Yes, you can make it exportable by supplying null as password parameter when you import your private key.
Just change your call:

msksKeyStore.setKeyEntry(alias, key, pwd, x509certs);

into:

msksKeyStore.setKeyEntry(alias, key, null, x509certs);

Regards,
Tommy

Hi Igor,

Yes, we've made two new independent releases; one for v1 (crash in w2k) and one for v2 (removed obfuscation).

Since we've just repackaged and not changed the code in the JCAPI DLL, we decided to not increment the version number in v2. It would also look strange if we had to increase the commercial version of JCAPI but not its evaluation counter part.
So, just visit our customer service download page and download JCAPI v2.1.1:
https://pheox.com/customer/download/products

Regards,
Tommy

This is a minor update containing:

Bugfix: The jcapi.dll file failed to be loaded into the JVM on Windows 2000 with IE 6 and JRE 6 Update 31.
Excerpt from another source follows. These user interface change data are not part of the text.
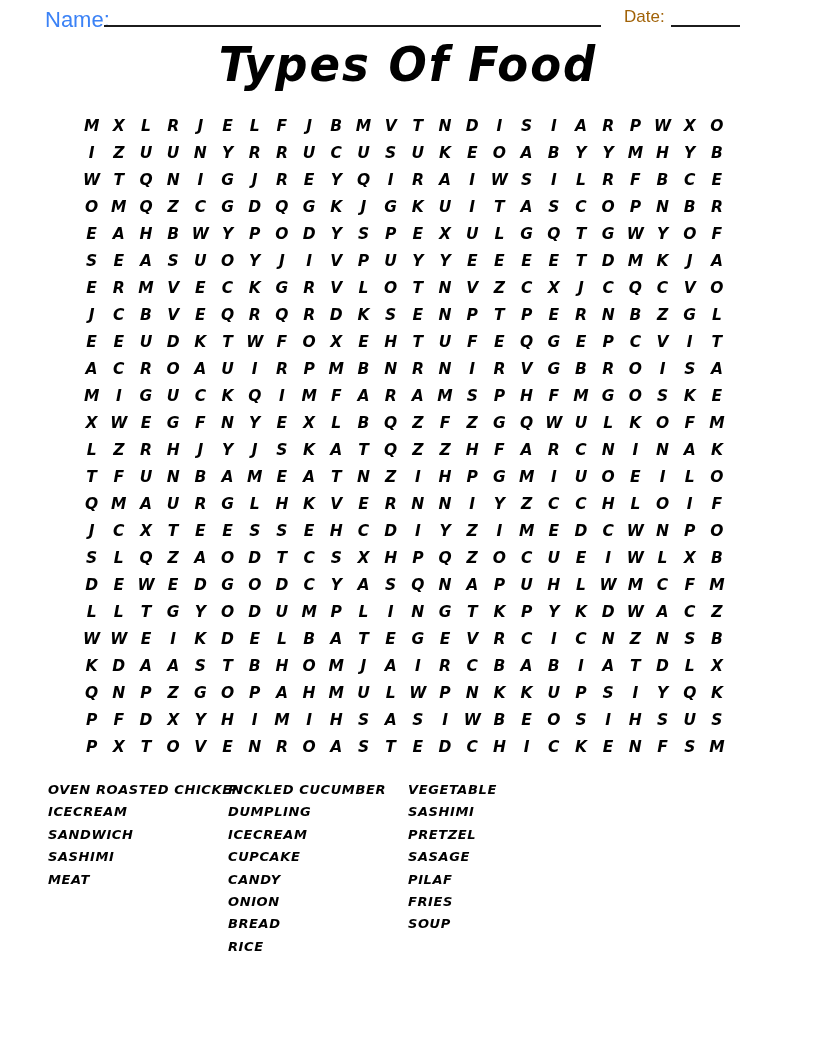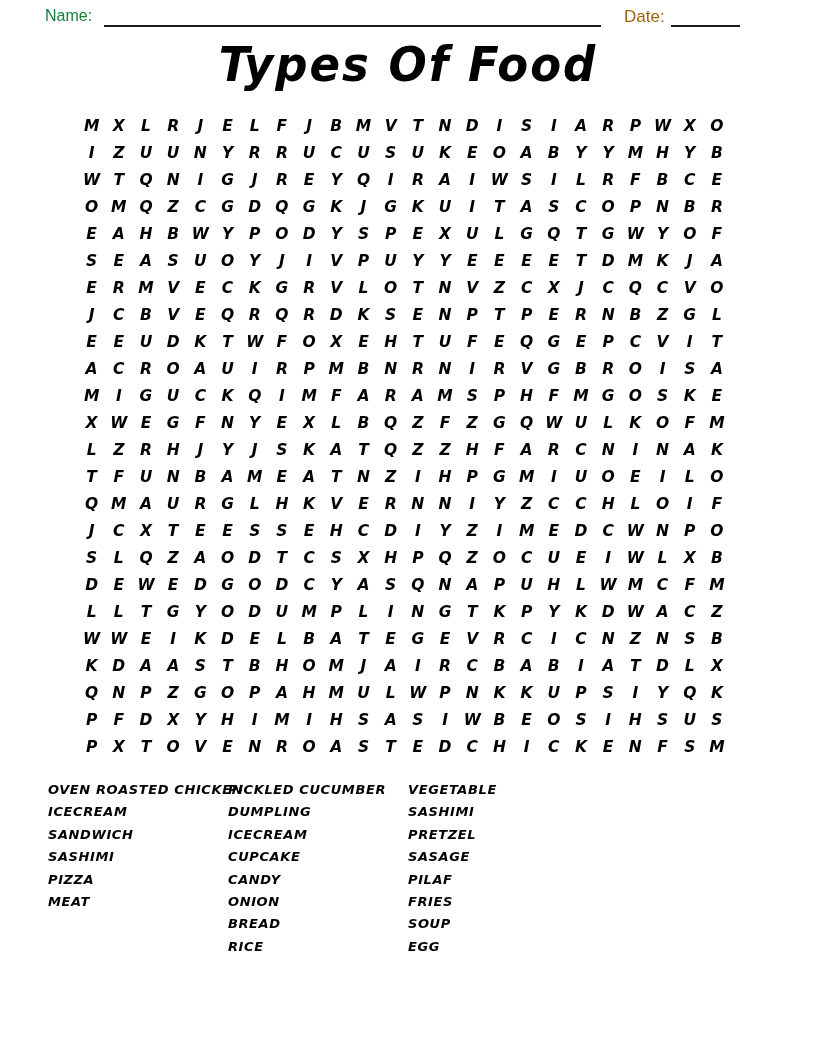--- a/index.html
+++ b/index.html
@@ -18,8 +18,8 @@
     position: absolute;
     left: 45px;
     top: 7px;
-    font-size: 16px;
-    color: #15803d;
+    font-size: 22px;
+    color: #3b82f6;
   }
   .name-line {
     position: absolute;

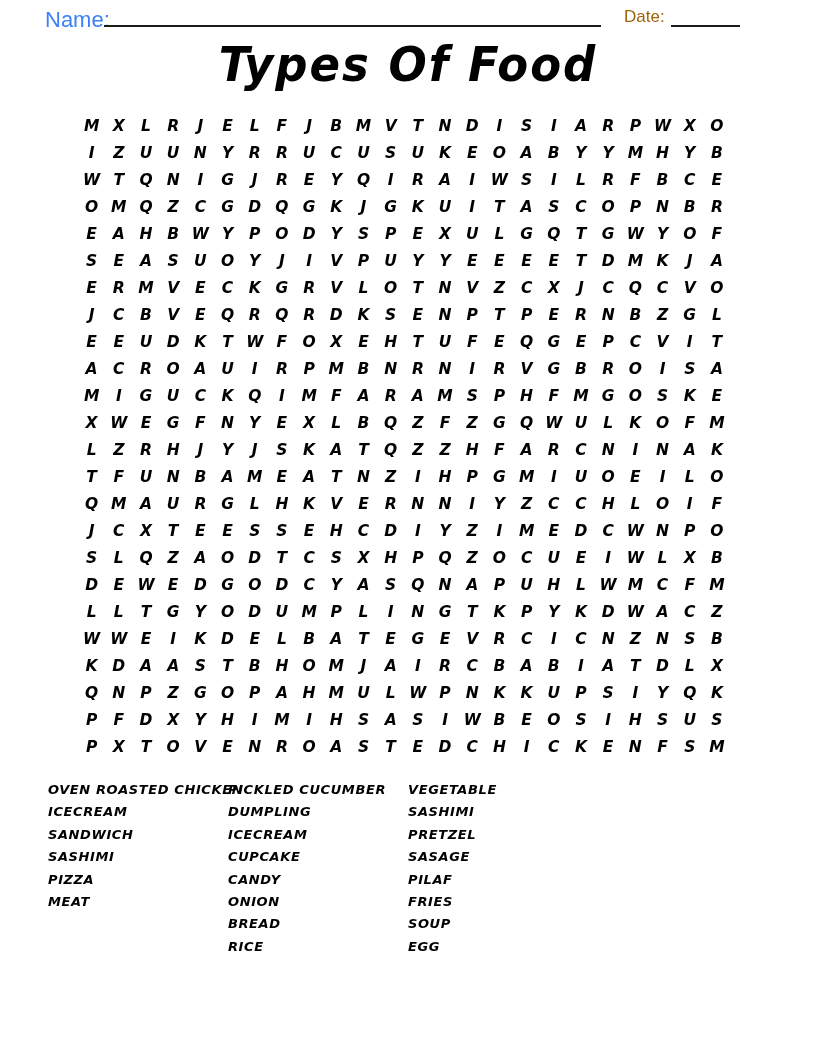--- a/index.html
+++ b/index.html
@@ -743,7 +743,6 @@
         <div class="word-item">ICECREAM</div>
         <div class="word-item">SANDWICH</div>
         <div class="word-item">SASHIMI</div>
-        <div class="word-item">PIZZA</div>
         <div class="word-item">MEAT</div>
       </div>
     <div class="word-col">

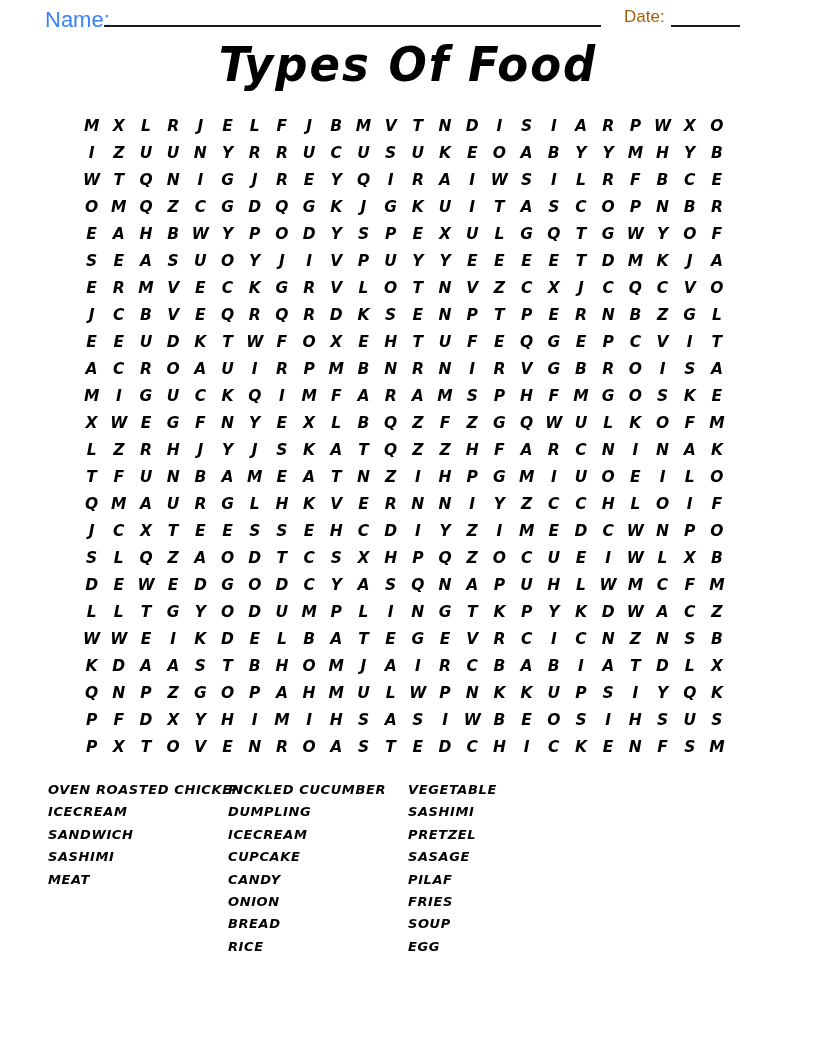--- a/index.html
+++ b/index.html
@@ -763,7 +763,6 @@
         <div class="word-item">PILAF</div>
         <div class="word-item">FRIES</div>
         <div class="word-item">SOUP</div>
-        <div class="word-item">EGG</div>
       </div>
   </div>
For a complete list of enhancements and bug fixes made, please read the version history.
Our customers can download the commercial (unrestricted) version from the customers download page.

Hi Igor,

It was decided to remove the obfuscation tool for licensed versions of JCAPI. We've made a new release which you and all other customers can download from our customer service page:
https://pheox.com/customer/

Just let us know if you have any questions or issues.

Regards,
Tommy

Hi Igor,

That's bad. The problem is that we're using an obfuscation tool which is also available to other parties. Unfortunately some of them apparently uses it for concealing viruses and other nuisance which produces false positives in some AV tools.
This is not acceptable. Honestly, there's no reason for us to obfuscate already licensed versions of JCAPI, but we're using this tool throughout out our whole product line since it will protect our trial versions and at the same time work as a good DLL packer for our licensed versions.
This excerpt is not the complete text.